MS MARCO Web Search is a large-scale information-rich Web dataset, featuring millions of real clicked query-document labels. This dataset closely mimics real-world web document and query distribution, provides rich information for various kinds of downstream tasks. It incorporates the largest open web document dataset, ClueWeb22, as our document corpus. ClueWeb22 includes about 10 billion high-quality web pages, sufficiently large to serve as representative web-scale data. It also contains rich information from the web pages, such as visual representation rendered by web browsers, raw HTML structure, clean text, semantic annotations, language and topic tags labeled by industry document understanding systems, etc. MS MARCO Web Search further contains 10 million unique queries from 93 languages with millions of relevant labeled query-document pairs collected from the search log of the Microsoft Bing search engine to serve as the query set.
It offers a retrieval benchmark on 100 million document set with three web retrieval challenge tasks that demands innovations in both machine learning and information retrieval system research domains: embedding model, embedding retrieval, and end-to-end retrieval challenges. The main goal of the leaderboard is to study what retrieval methods work best and what retrieval methods are cost-efficient when a large amount of data is available.
Moreover, MS MARCO Web Search also offers 5 times larger real click labels for the whole 10 billion document set. Researchers can use this dataset to verify whether methods that work on small data also work on large data.
If you use the MS MARCO Web Search dataset, or any dataset derived from it, please cite the paper:
@article{XXX,
title={MS MARCO Web Search: A Large-scale Information-rich Web Dataset with Millions of Real Click Labels},
author={Qi Chen, Xiubo Geng, Corby Rosset, Carolyn Buractaon, Jingwen Lu, Tao Shen, Kun Zhou, Chenyan Xiong, Yeyun Gong1, Paul Bennett, Nick Craswell, Xing Xie, Fan Yang, Bryan Tower, Nikhil Rao, Anlei Dong, Wenqi Jiang, Zheng Liu,
Mingqin Li, Chuanjie Liu, Jason Li, Rangan Majumder, Jennifer Neville, Andy Oakley, Knut Magne Risvik, Harsha Vardhan Simhadri, Manik Varma, Yujing Wang, Linjun Yang, Mao Yang, Ce Zhang},
journal={arXiv preprint arXiv:XXX},
year={2024}
}
There are three tasks: embedding model, embedding retrieval, and end-to-end retrieval rankings.

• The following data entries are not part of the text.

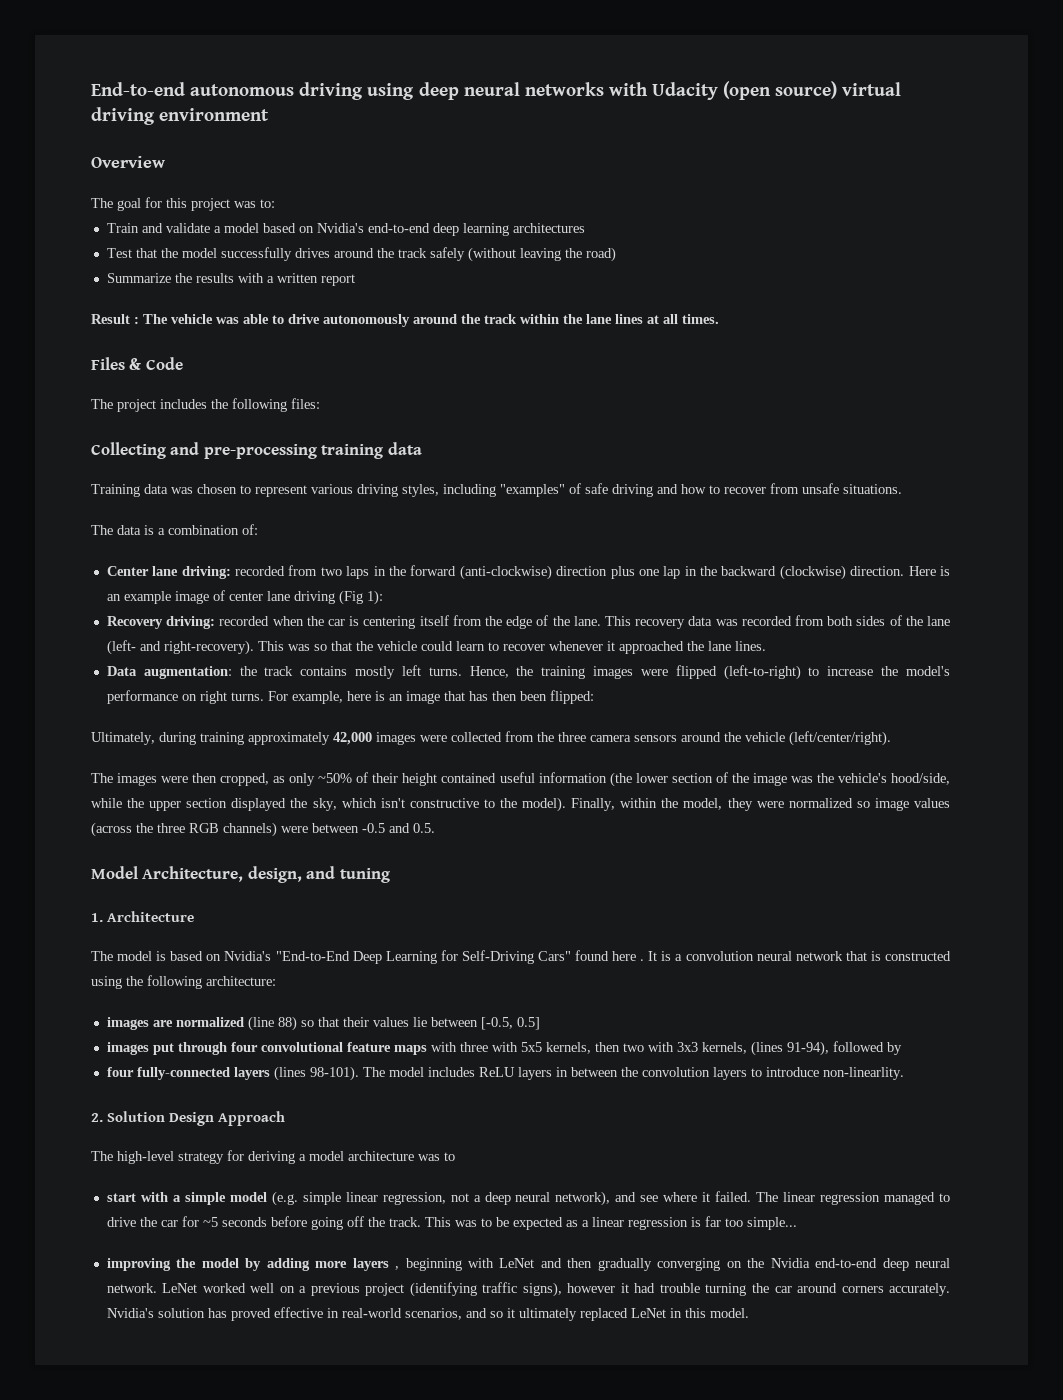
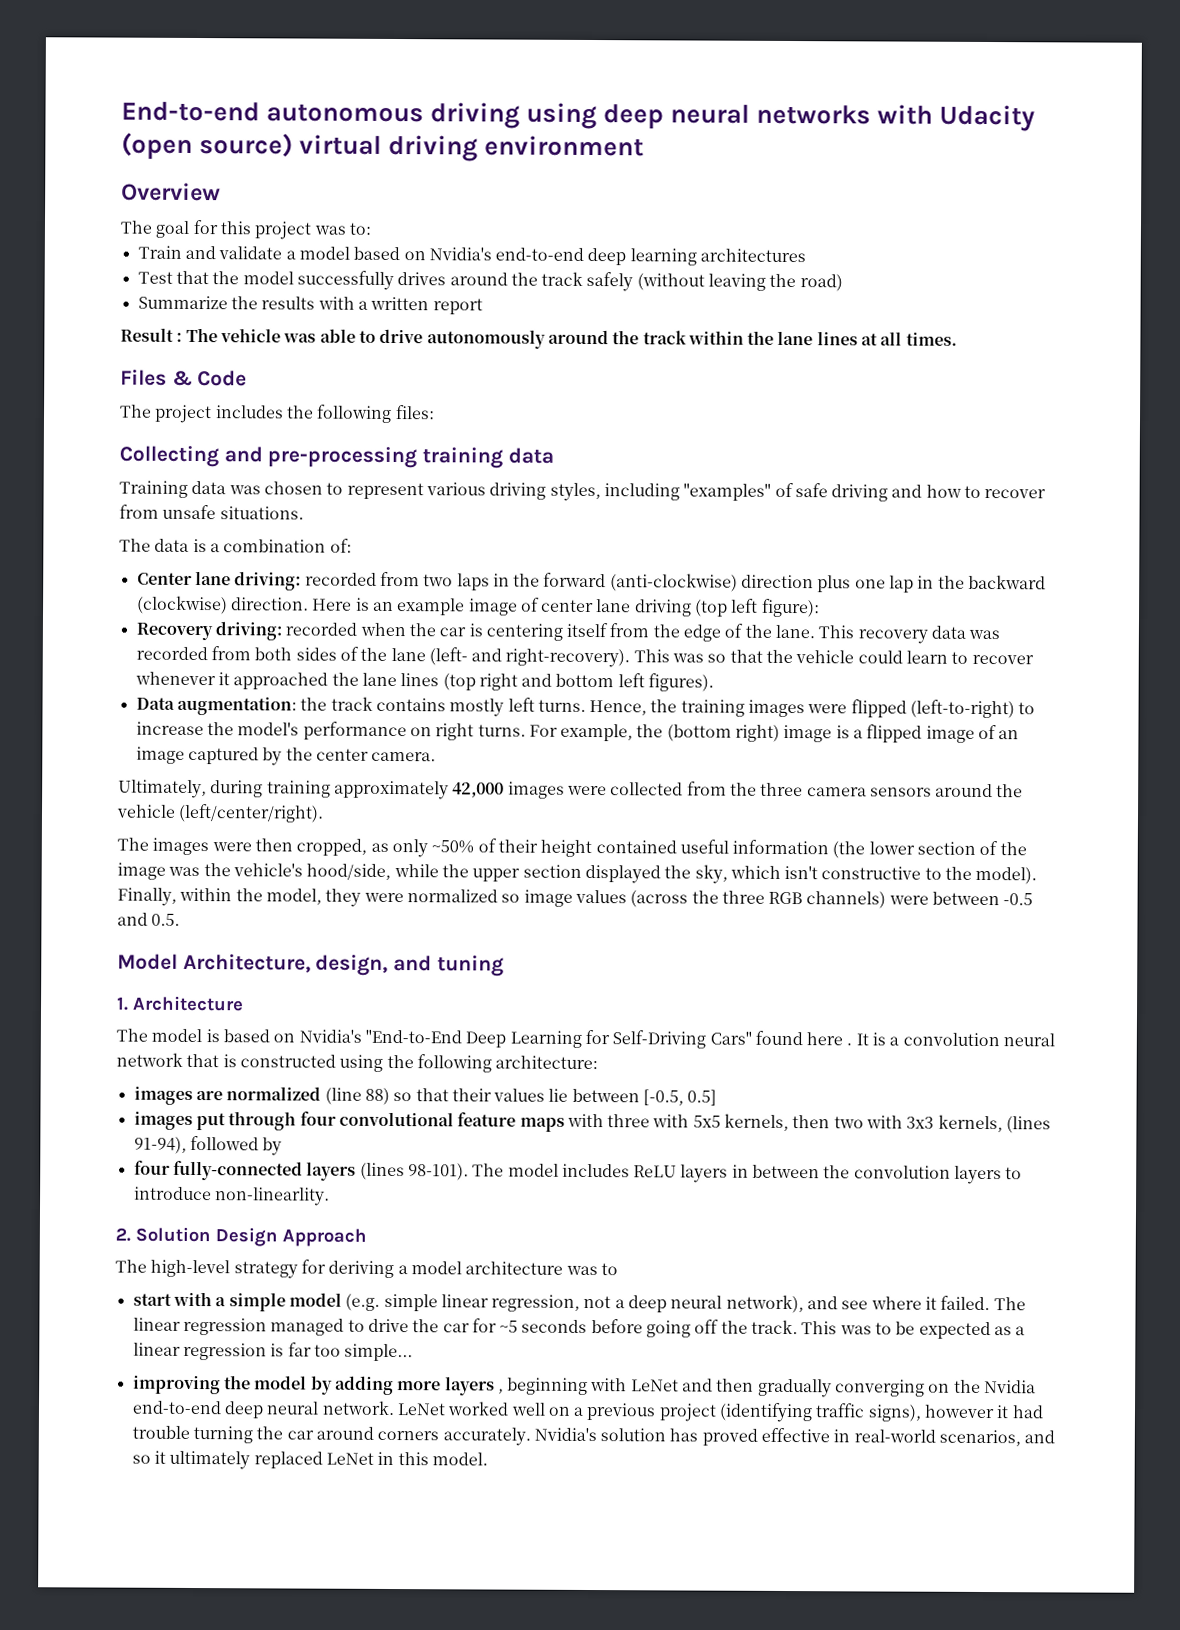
- Here is an example image of center lane driving (Fig 1):
+ Here is an example image of center lane driving (top left figure):
- This was so that the vehicle could learn to recover whenever it approached the lane lines.
+ This was so that the vehicle could learn to recover whenever it approached the lane lines (top right and bottom left figures).
- For example, here is an image that has then been flipped:
+ For example, the (bottom right) image is a flipped image of an image captured by the center camera.

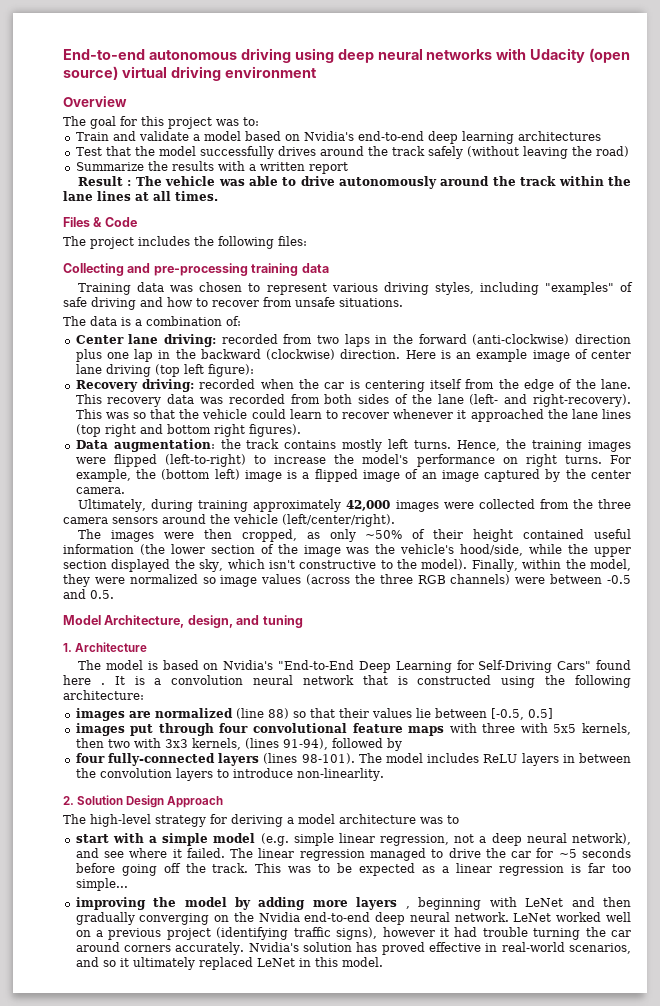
- This was so that the vehicle could learn to recover whenever it approached the lane lines (top right and bottom left figures).
+ This was so that the vehicle could learn to recover whenever it approached the lane lines (top right and bottom right figures).
- For example, the (bottom right) image is a flipped image of an image captured by the center camera.
+ For example, the (bottom left) image is a flipped image of an image captured by the center camera.

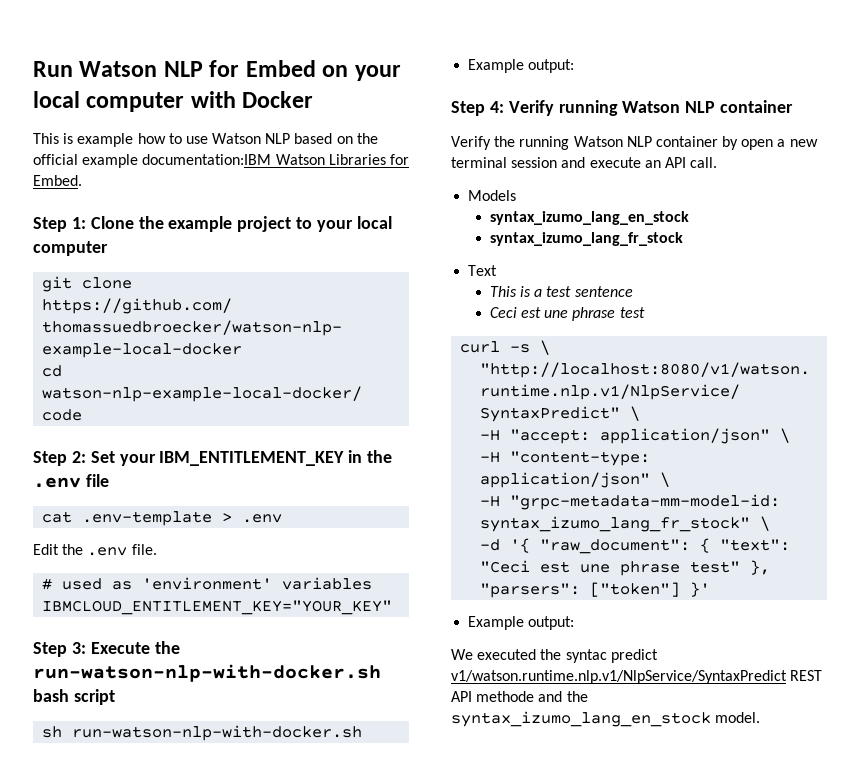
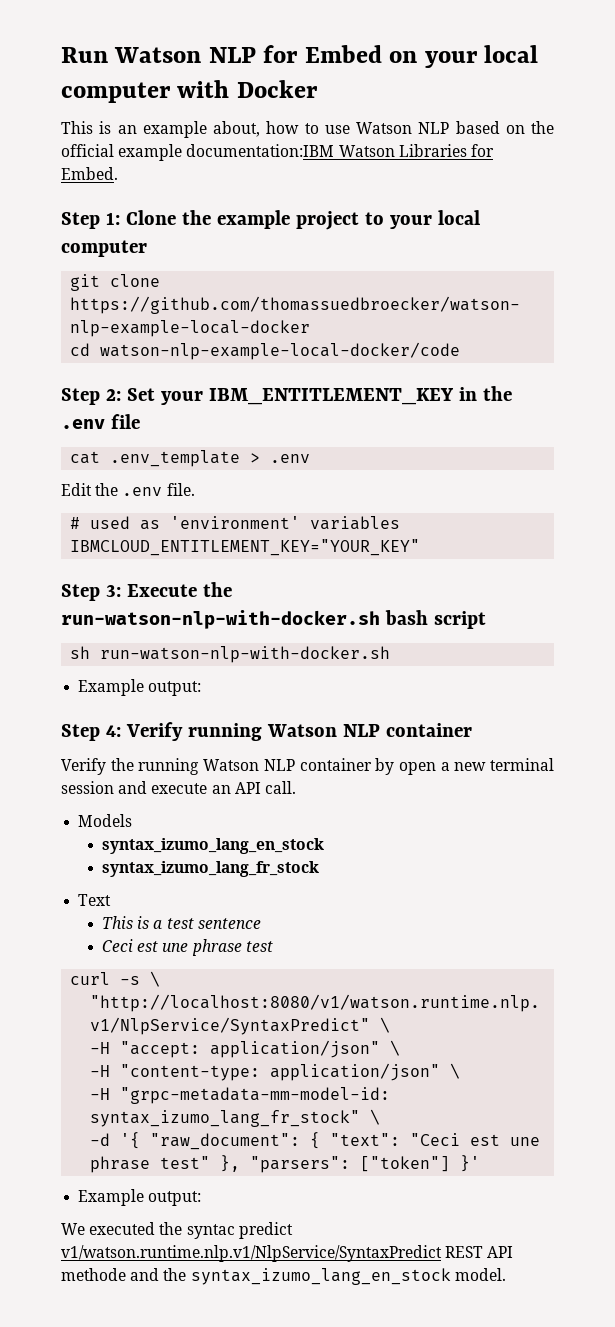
- This is example how to use Watson NLP based on the official example documentation:IBM Watson Libraries for Embed.
+ This is an example about, how to use Watson NLP based on the official example documentation:IBM Watson Libraries for Embed.
- cat .env-template > .env
+ cat .env_template > .env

The first task focuses on embedding model ranking. The large-scale web data volume requires large embedding models to guarantee sufficient knowledge coverage. It requires balancing the following two goals: good model generalization ability and efficient train/inference speed. Given a query, you are expected to rank documents from the full collection based on their relevance to the query. You can submit up to 100 documents for this task. It models the embedding model quality. The metrics we evaluate include:
- Mean Reciprocal Rank (MRR): the average of the multiplicative inverse of the rank of the first correct result, which is widely used for evaluating the model quality.
- Recall: the average percentage of ground truth items (test query-document labels) recalled during the search.
- Throughput (QPS): All queries are provided at once, and we measure the wall clock time between the ingestion of the vectors and when all the results are output using all the threads in a machine. Then the throughput is calculated as the processed queries per second (QPS).
- Latency: we measure the 50, 90 and 99 percentile query latency at certain QPS.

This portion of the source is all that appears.